README.md

PatricksPlants

The goal of PatricksPlants is to make Patrick Alexander’s plant occurrence observations more accessible for analysis.

A data frame is provided with all observations and metadata coded as presence-only. Presence-absence data may reasonably be infered from this and a function will be provided to do so for a specified set of species or for the entire dataset. Beware that presence-absence can get rather large for cross-product of sites and plants in the dataset. At the time of this writing, the presence-only data were around 10,000 rows, while the presence-absence data were over 10,000,000 rows.

A function is provided for reading Patrick’s xlsx file, in which he records his obsevations from his field notebook. The function returns a data frame of presence-only or presence-absence with metadata for sites, surveys, and plant taxonomy. The presence-only output is identical in format to the supplied dataset.

Installation

You can install the development version of PatricksPlants from GitHub with:

install.packages("devtools")
devtools::install_github("gregorypenn/PatricksPlants")

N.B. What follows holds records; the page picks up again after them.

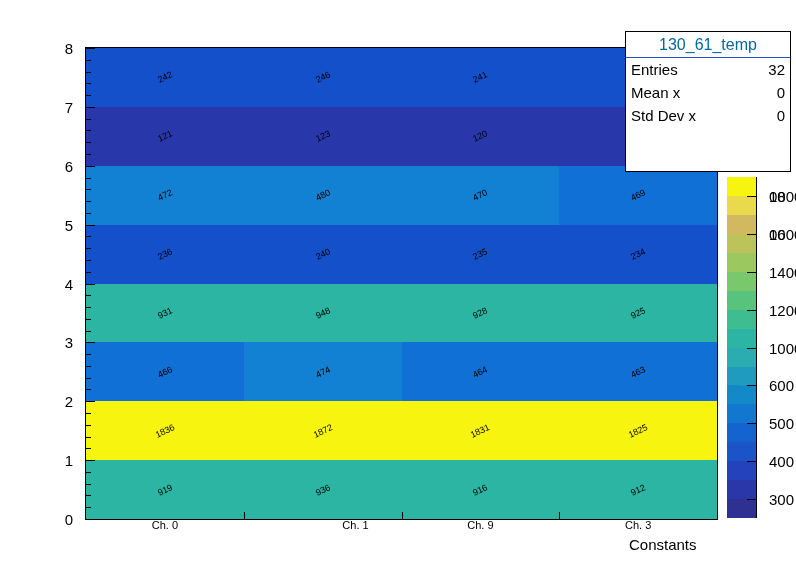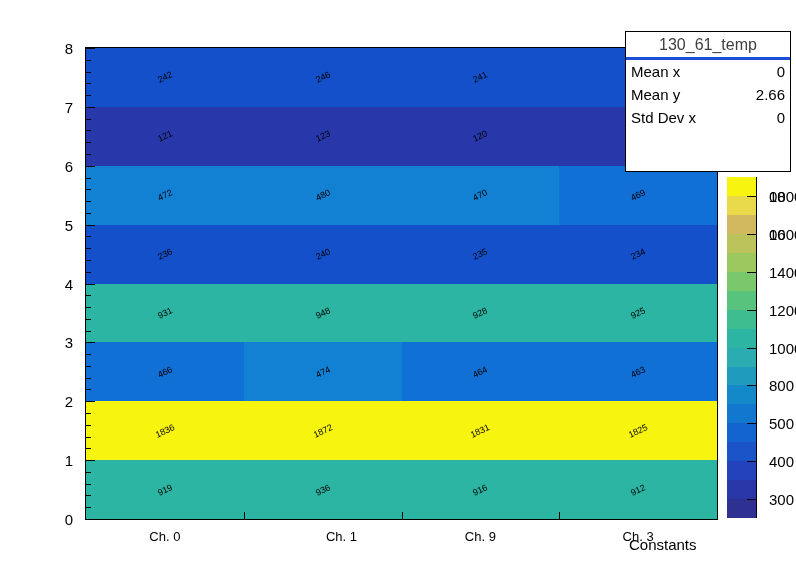"130_61_temp" #stats-title { border-bottom: 3px solid #1d4ed8 -> 1px solid #1d4ed8; color: #404040 -> #0369a1 }
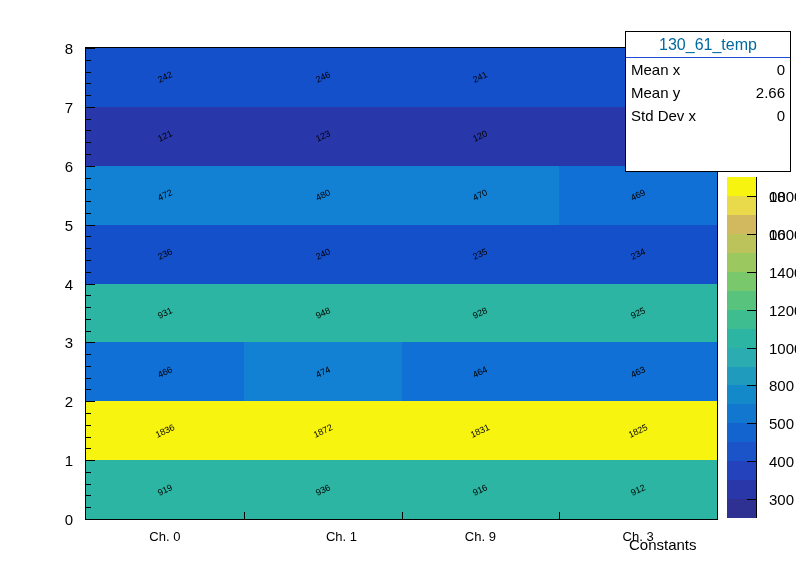"Entries" div.statrow { html: none -> <div> <span>Entries</span> <span>32</span> </div> }
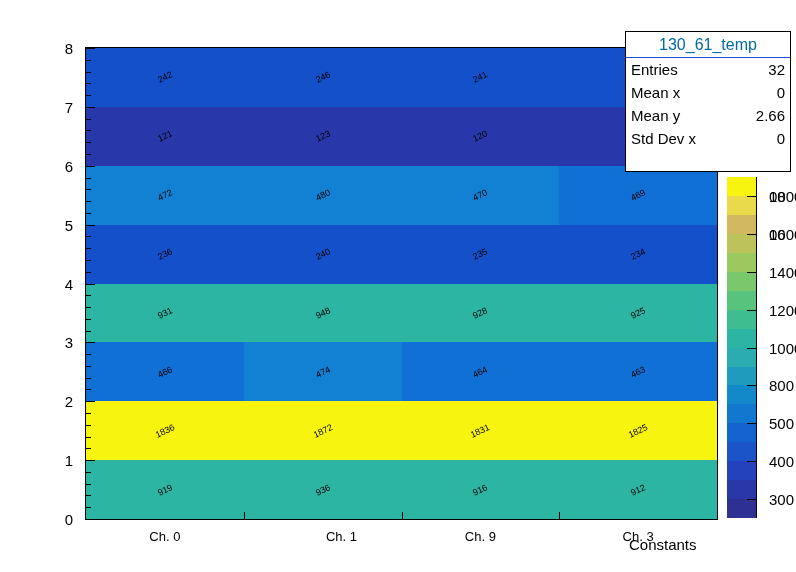"Mean y" div.statrow { html: <div> <span>Mean y</span> <span>2.66</span> </div> -> none }
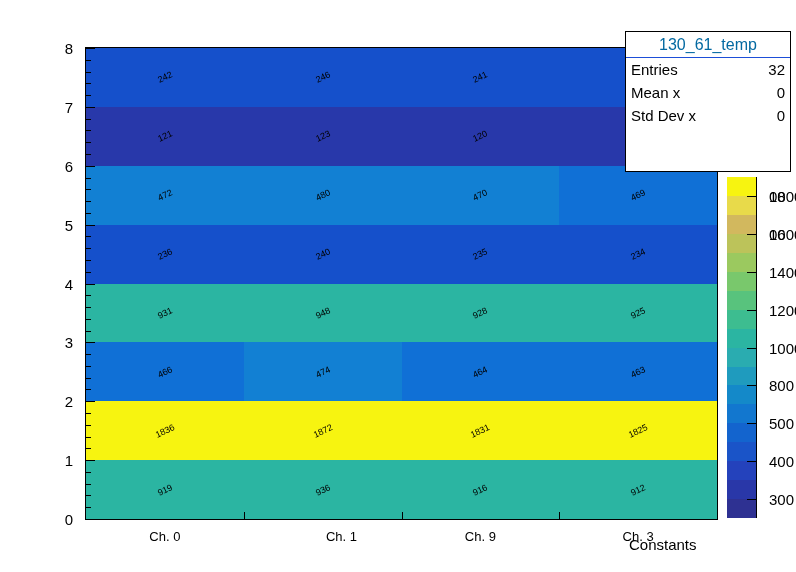"800" div.zlab { text: 800 -> 600 }
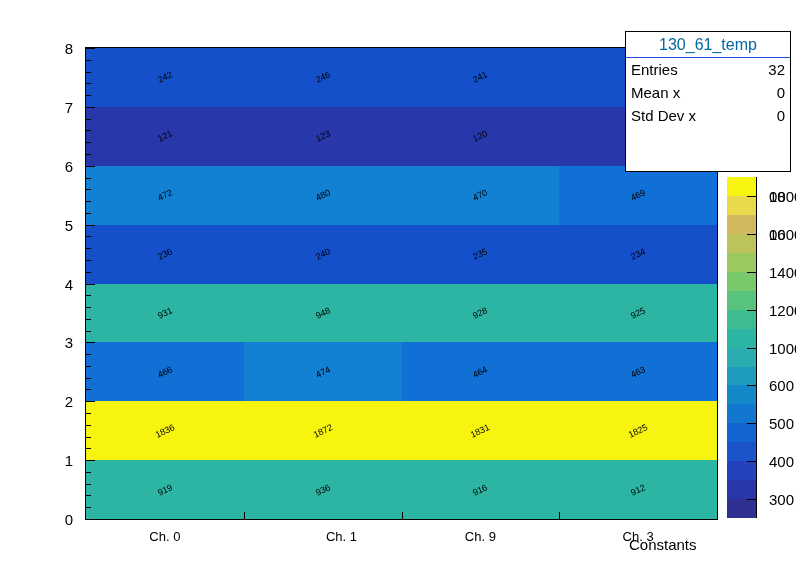"Ch. 0" .xlab { font-size: 13px -> 11px; margin-top: 10px -> none }
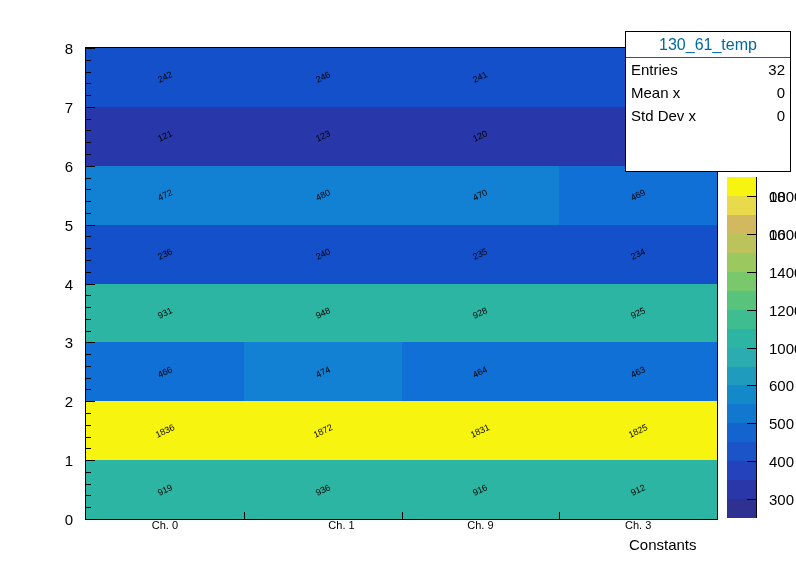"Ch. 1" div.xlab { left: 238px -> 252px }
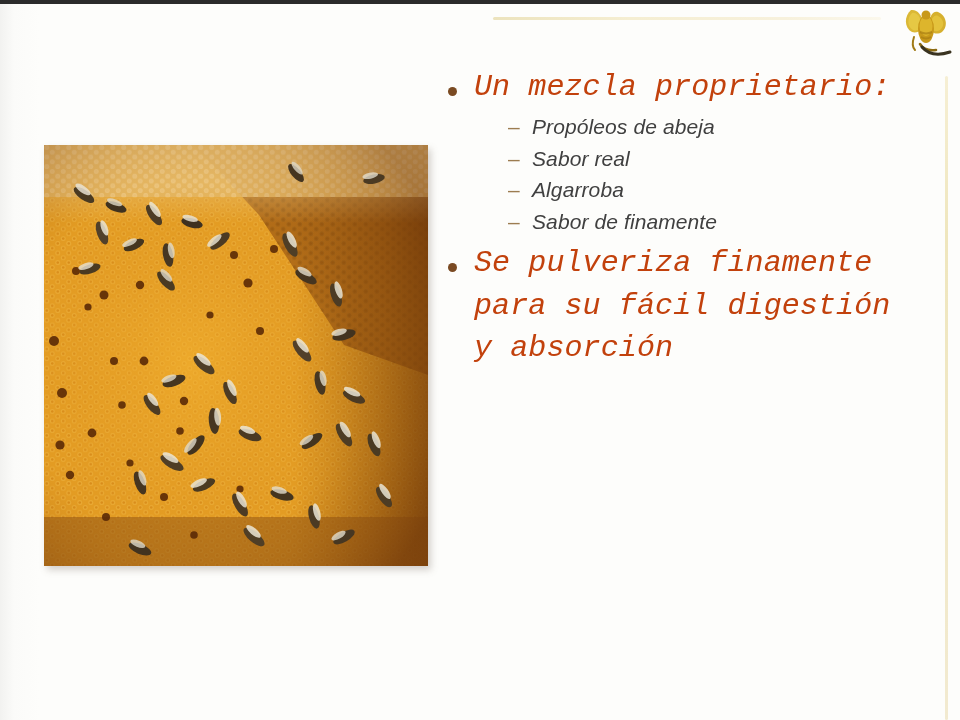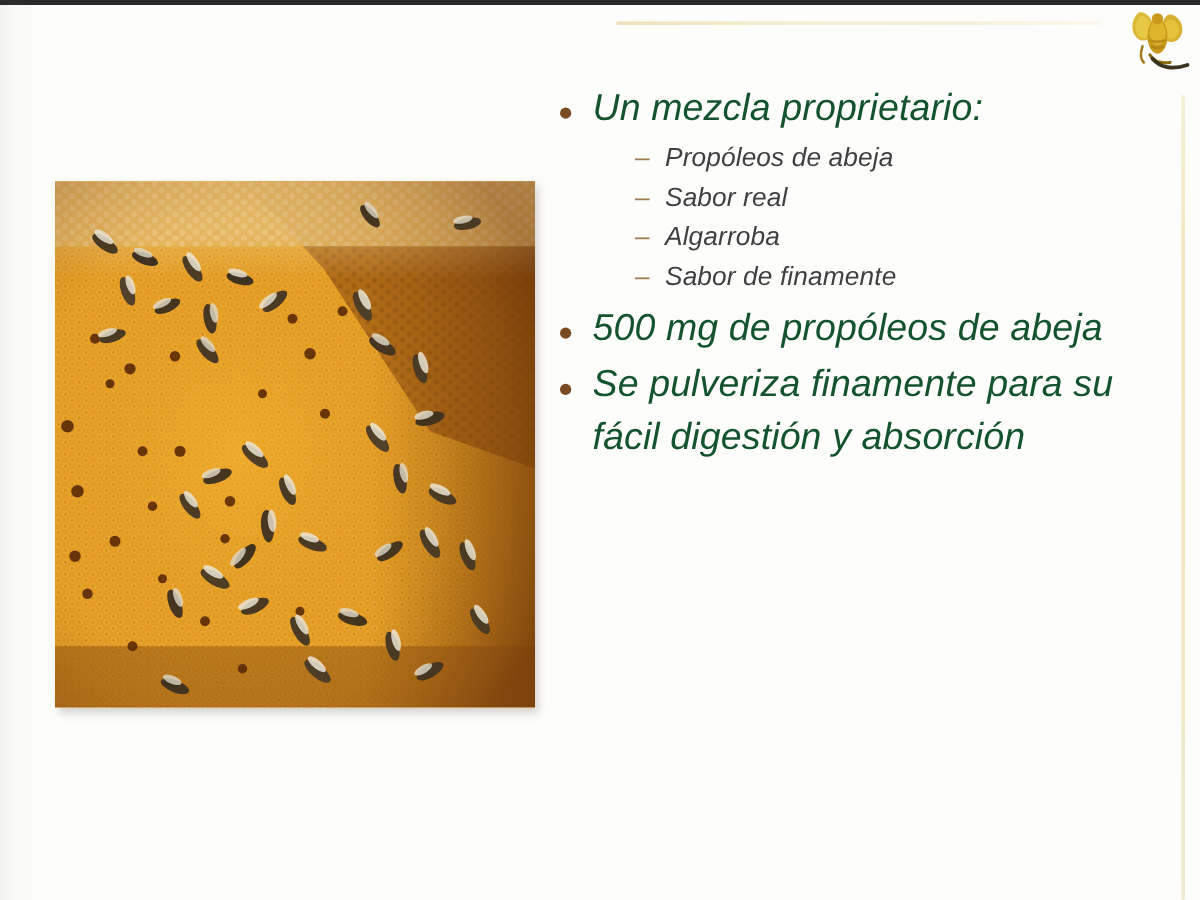"Un mezcla proprietario:" .bullet-text { color: #14532d -> #c2410c; font-family: none -> Liberation Mono, monospace }
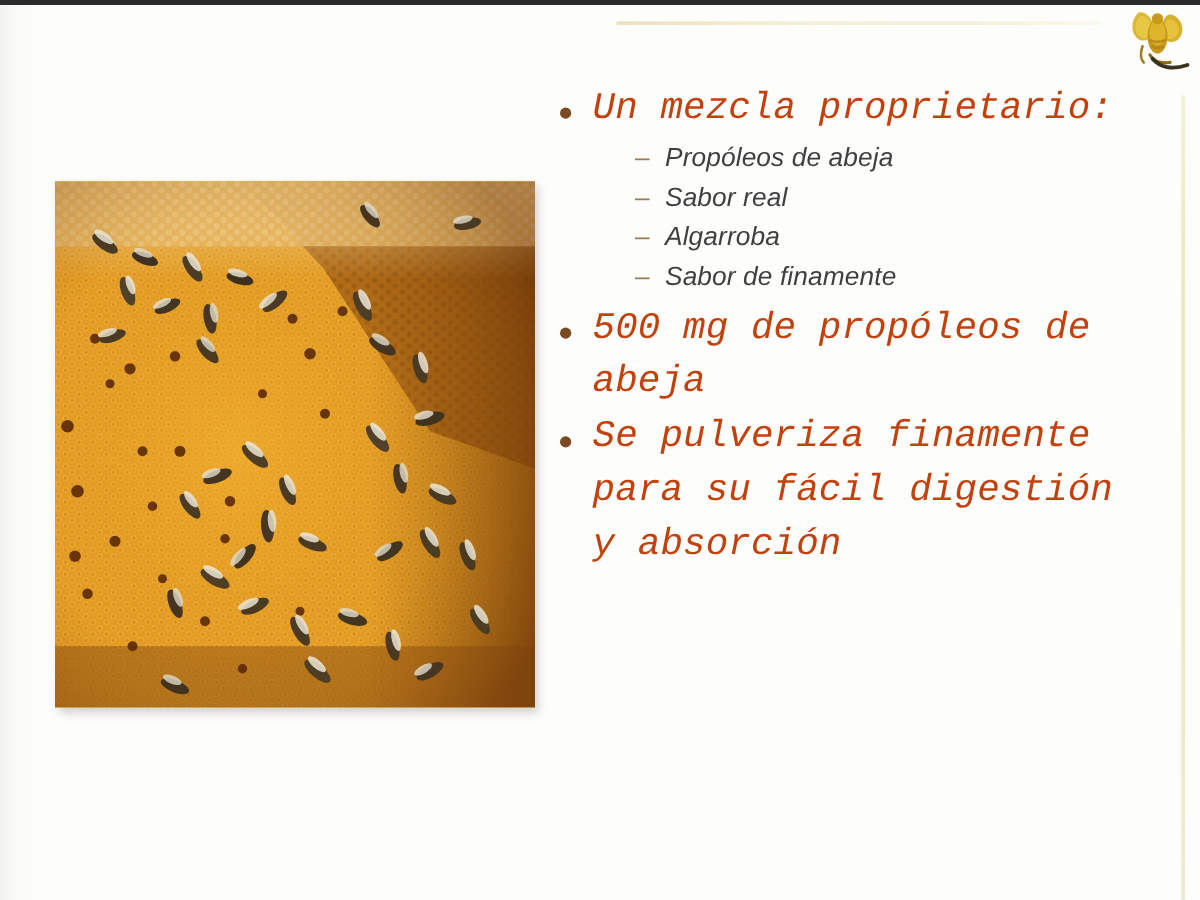"500 mg de propóleos de" div.bullet-row { html: <div> <div><i></i></div> <div>500 mg de propóleos de abeja</div> </div> -> none }
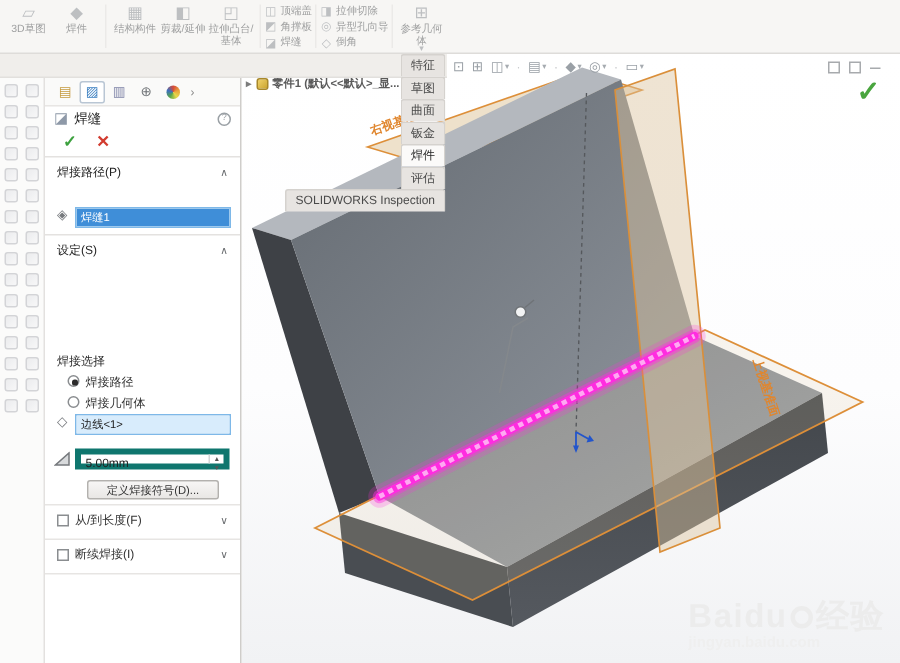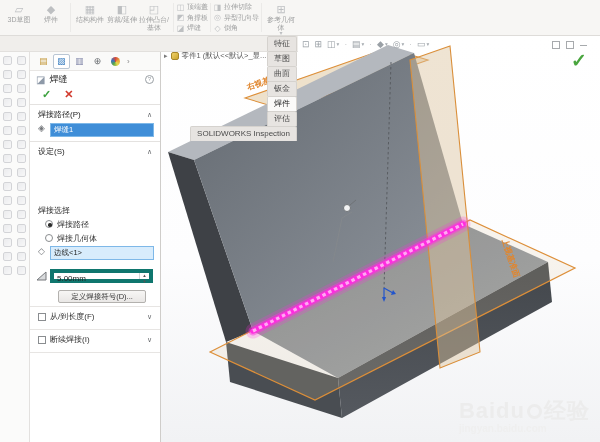"零件1 (默认<<默认>_显..." .flyout { font-weight: none -> bold }
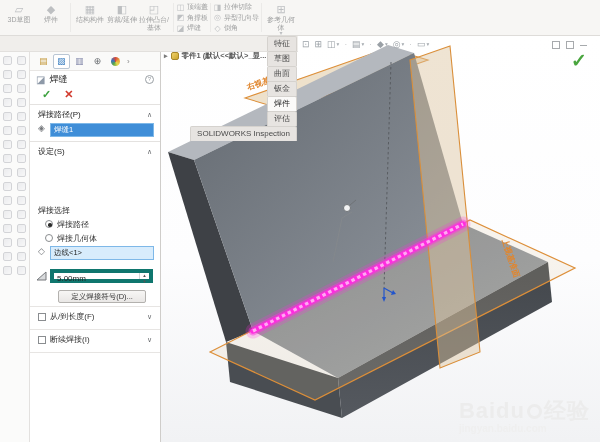"焊接路径(P)" .pm-sec { padding: 4px 8px 2px -> 4px 8px 17px }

These two lines of code will download and install Patrick’s Plants and all its dependencies.

Package Status

This package is in early development. So far it contains little more than a dataset, a function for importing a new dataset from an xlsx file, and a function for creating presence-absence data for individual species. If you’d like to collaborate with development, file bug reports, or request features, please familiarize yourself with Github’s issue tracker. I’m just learning about it myself and it’s a pretty cool tool.

Bugs

There may be bugs. Please file an issue if you find one.

Feature Requests

File an issue to request a new feature. Preface the issue title with “Feature request:” and provide a detailed description of how you’d like it to work. Most features will be implemented as functions, so start by describing the inputs and outputs you’d like, then any options you’d like it to have.

Examples

The examples in this section illustrate possible use cases with the data. If there’s something you’d like to do that isn’t include here and you can’t figure it out, let me know with a feature request and I’ll try to help. If the task is simple, I’ll just add an example here. If it’s more complex, I’ll simplify it for the user by providing new functions that automate some tasks.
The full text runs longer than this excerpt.